Arguments pertinents
1. Non-lieu à statuer : Le tribunal a constaté que la délivrance du certificat de résidence algérien au requérant a rendu ses demandes d'annulation et d'injonction sans objet. Cela est en accord avec l'article R. 222-1 du code de justice administrative, qui permet au juge de constater qu'il n'y a pas lieu à statuer sur une requête lorsque celle-ci ne présente plus de questions à juger.
> "Il n'y a, dès lors, plus lieu d'y statuer."
2. Frais d'avocat : Concernant les conclusions de M. B au titre de l'article L. 761-1 du code de justice administrative, le tribunal a décidé qu'il n'y avait pas lieu de faire droit à ces demandes, en raison de la situation économique du préfet et du fait que M. B bénéficie de l'aide juridictionnelle totale.
> "Dans les circonstances de l'espèce, il n'y a pas lieu de faire droit aux conclusions de M. B, présentées sur le fondement des dispositions de l'article L. 761-1 du code de justice administrative."
Interprétations et citations légales
1. Article R. 222-1 du code de justice administrative : Cet article permet au juge de constater qu'il n'y a pas lieu à statuer sur une requête lorsque celle-ci ne soulève plus de questions. Dans le cas présent, la délivrance du certificat de résidence a rendu les demandes de M. B sans objet.
> "Les présidents de formation de jugement des tribunaux peuvent, par ordonnance : 3° Constater qu'il n'y a pas lieu à statuer sur une requête."
2. Article L. 761-1 du code de justice administrative : Cet article stipule que le juge peut condamner la partie perdante à payer à l'autre partie une somme pour les frais exposés. Cependant, dans le cas de M. B, le tribunal a jugé qu'il n'y avait pas lieu à cette condamnation, en tenant compte de l'aide juridictionnelle dont il bénéficie.

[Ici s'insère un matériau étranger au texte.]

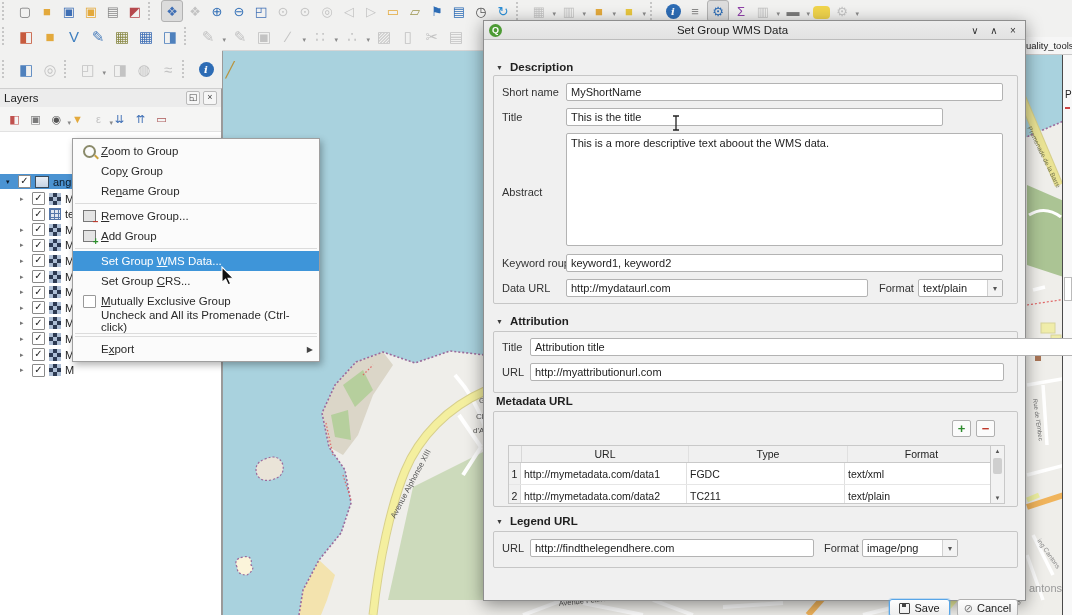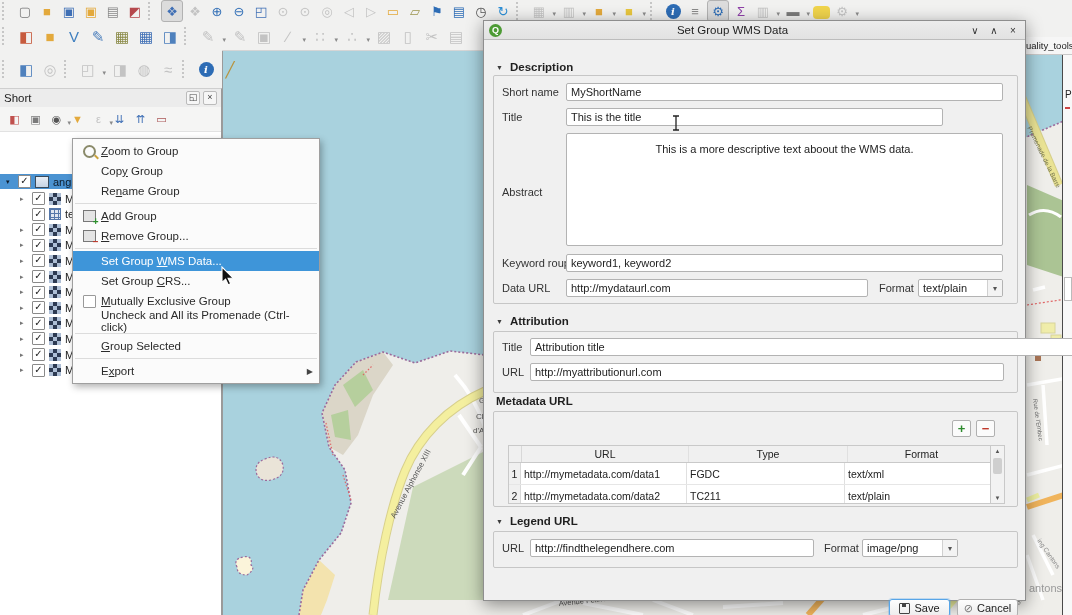"Short" span { text: Short -> Layers }
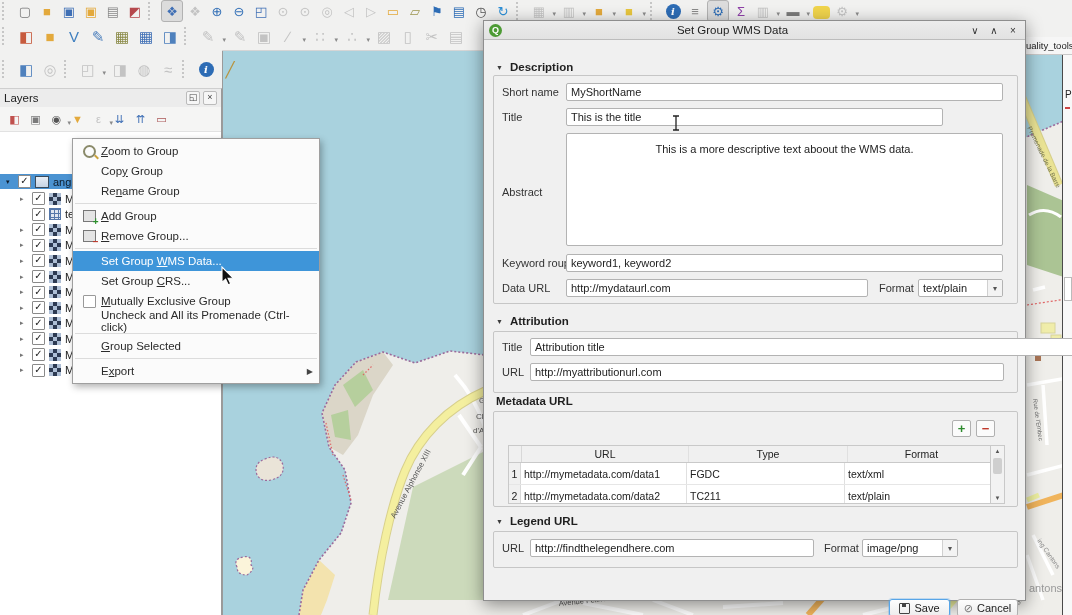"This is a more descriptive" textarea.fld { padding-top: 8px -> 2px; text-align: center -> none }
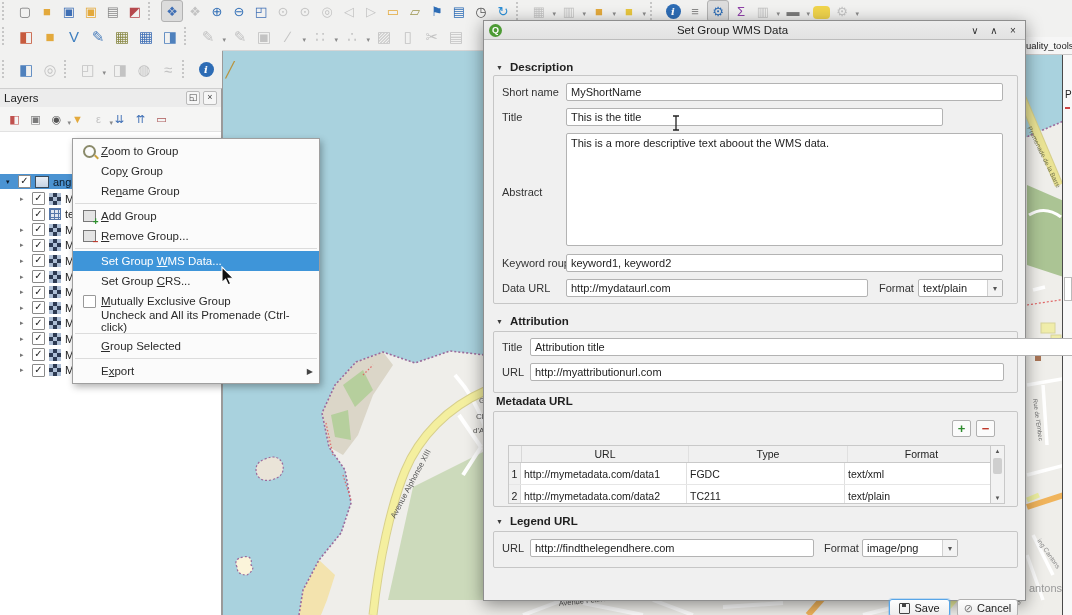"Add Group" div.mi { order: before "Remove Group..." -> after "Remove Group..." }
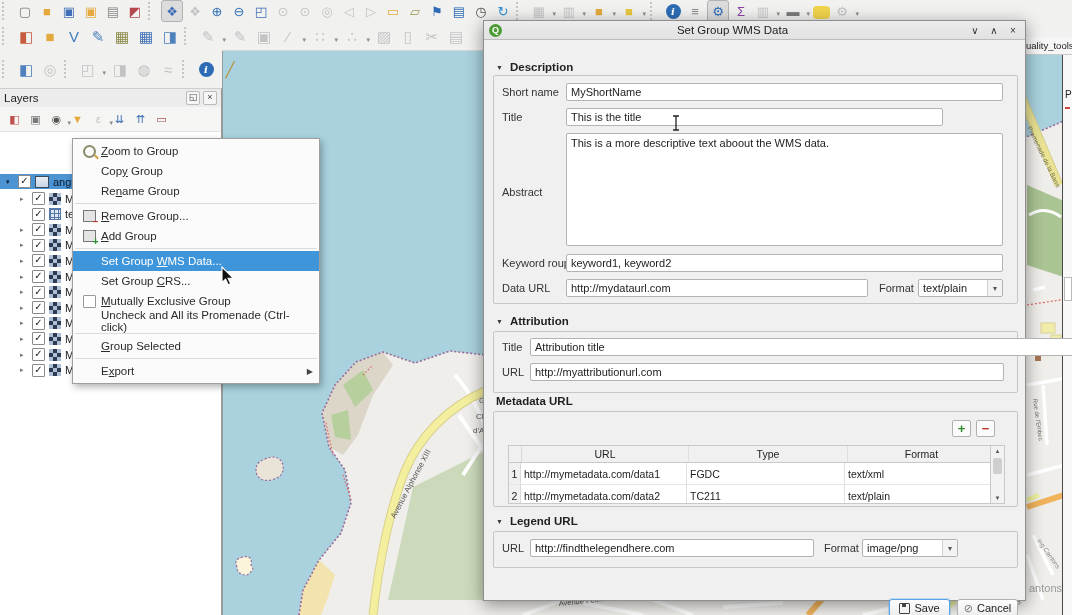"Group Selected" div.mi { html: <div> <span></span> <span><u>G</u>roup Selected</span> </div> -> none }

> "Le juge condamne la partie tenue aux dépens ou, à défaut, la partie perdante, à payer à l'autre partie la somme qu'il détermine, au titre des frais exposés et non compris dans les dépens."
3. Article 37 de la loi n° 91-647 du 10 juillet 1991 : Cet article précise les modalités de condamnation des parties en matière d'aide juridictionnelle. Le tribunal a noté que M. B, étant bénéficiaire de l'aide juridictionnelle totale, ne pouvait pas prétendre à une indemnisation au titre des frais d'avocat.
> "Le juge condamne la partie tenue aux dépens, ou qui perd son procès, et non bénéficiaire de l'aide juridictionnelle, à payer à l'avocat [...] une somme qu'il détermine."
En conclusion, la décision du tribunal repose sur l'absence d'objet des demandes de M. B suite à la délivrance de son certificat de résidence, ainsi que sur l'absence de lieu à statuer sur les frais d'avocat en raison de son statut d'aide juridictionnelle.